Wheeler claims to be concerned about whether or not the review happens within the Clean Air Act mandated five-year window. It is true that reviews are often not completed within five years, but the courts have generally recognized the need for thorough scientific reviews in standard updates. Instead, the administration is insisting that both the particulate matter and ozone reviews happen by the end of 2020.
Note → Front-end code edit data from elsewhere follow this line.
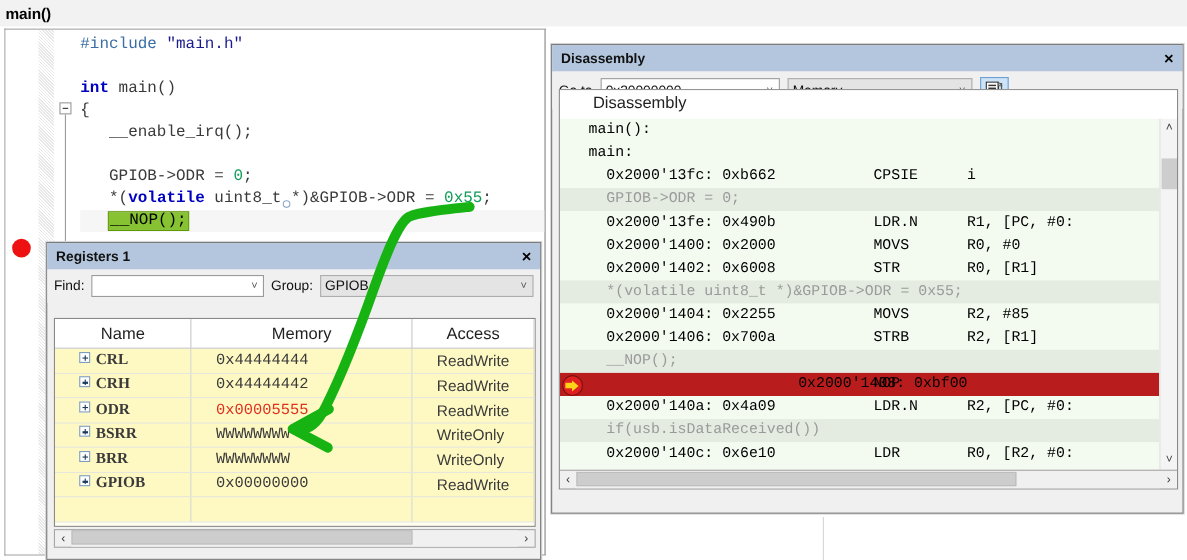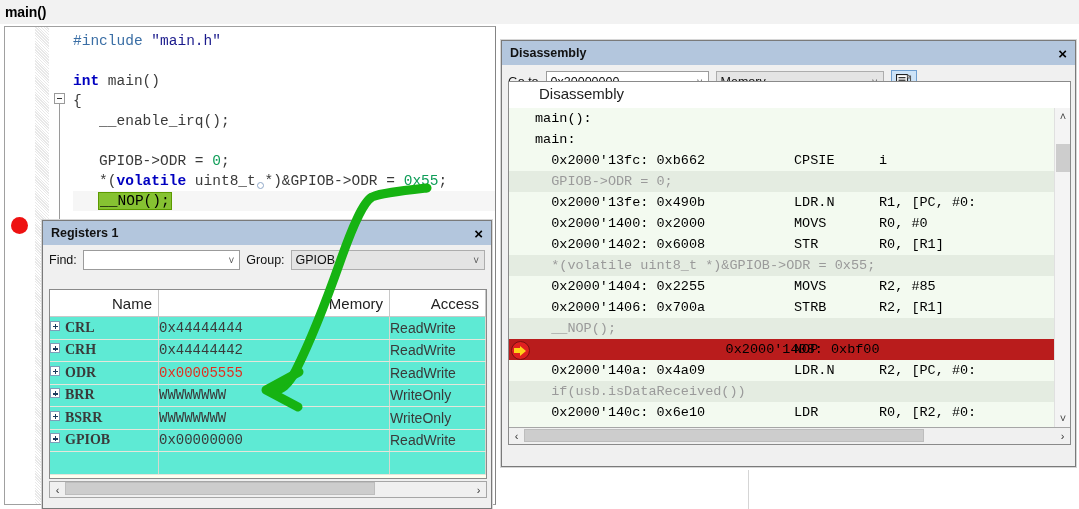"Name" table.regs th { text-align: right -> center }
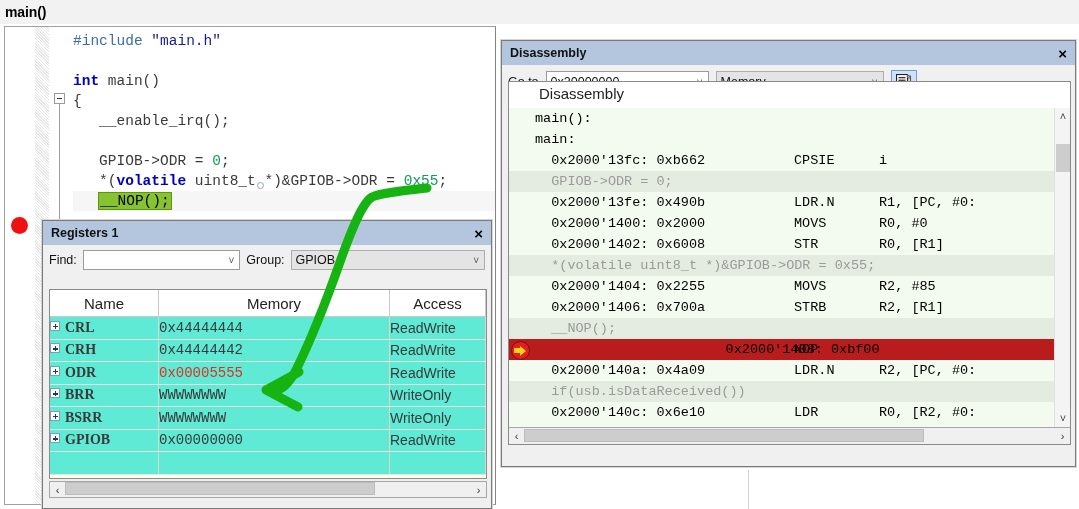"CRL" table.regs td { background: #5eead4 -> #fef9c3; padding: 0 0 -> 0 22px }
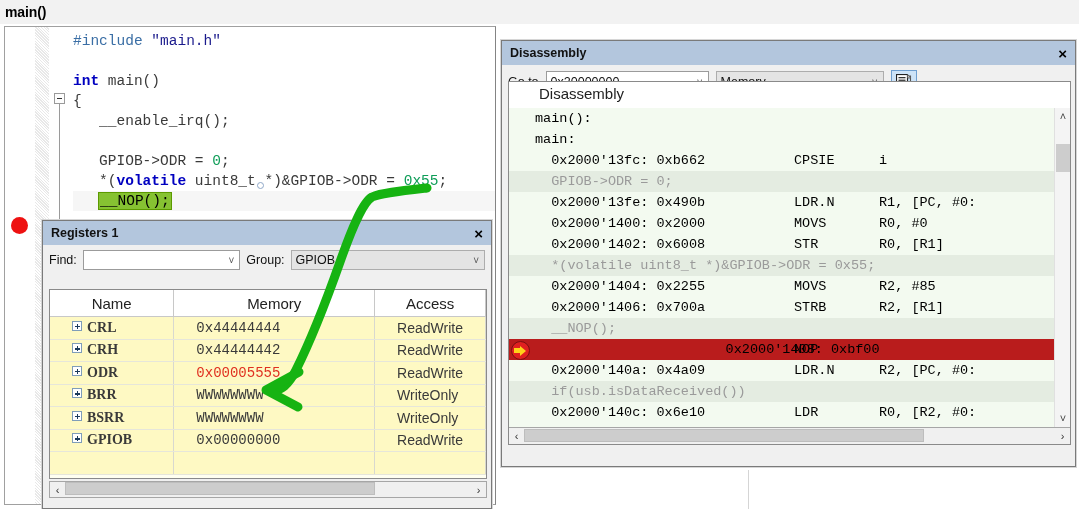"BRR" tr { order: before "BSRR" -> after "BSRR" }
3. Science advisors should be chosen based on diversity of expertise not geography

In his testimony, Wheeler asserted that “CASAC members and the members of the Science Advisory Board were selected in large part for geographic diversity, geographic diversity of — of — of viewpoints and backgrounds.” This one should be intuitive. If you took a chemistry class in Cleveland, you probably learned the same thing as a chemistry student in Miami. There is, of course, no reason geography should matter when it comes to understanding of science. Universities, academic journals, and scientific conferences don’t curate activities through a geography lens, and neither should the EPA. Instead what the EPA should do, and always has done, is select members of scientific advisory committees for diversity of expertise. To get the best science advice, the agency should make sure the committee includes experts in diverse areas. For CASAC, that means including experts in atmospheric science, medicine, toxicology, epidemiology, etc. Yet, the current CASAC excludes key areas of expertise like epidemiology.

Wheeler blames the selection of CASAC members on EPA staff saying he, in fact, did not pick the members, EPA staff did. He told Congress last week, “I didn’t hand-select any of the people on the CASAC. They were recommended to me … by the career staff and … and the Science Advisory Board Office.” This is curious given that it is the EPA administrator who decides committee membership. EPA staff always make recommendations to the administrator for who would be good candidates for a committee, given balance of expertise, but there has never been a committee like this, with so little membership from active researchers in the field and instead heavily weighted toward regulators. It is hard to imagine that EPA staff would select such a committee without input from political level staff.

Sacrificing both quality and speed

Wheeler’s need for speed has not yielded results. Thus far, the PM review has not been faster than recent reviews that included the review panel. Currently, CASAC is finalizing its letter to the EPA recommending how the agency should revise its science assessment on particulate matter. This letter will confirm that the committee agrees it doesn’t have the needed expertise and make specific recommendations to EPA staff on the document. The EPA can then move forward without the expert advice its science advisors say it needs, or it can delay the process and reconvene the robust particulate matter review panel necessary for a science-informed process.

As of now, Administrator Wheeler is getting neither speed nor quality out of its particulate matter review. It is looking more and more like he won’t get what he wants out of the particulate matter standard update. But if the EPA fails to set a PM standard based on science, the public won’t either.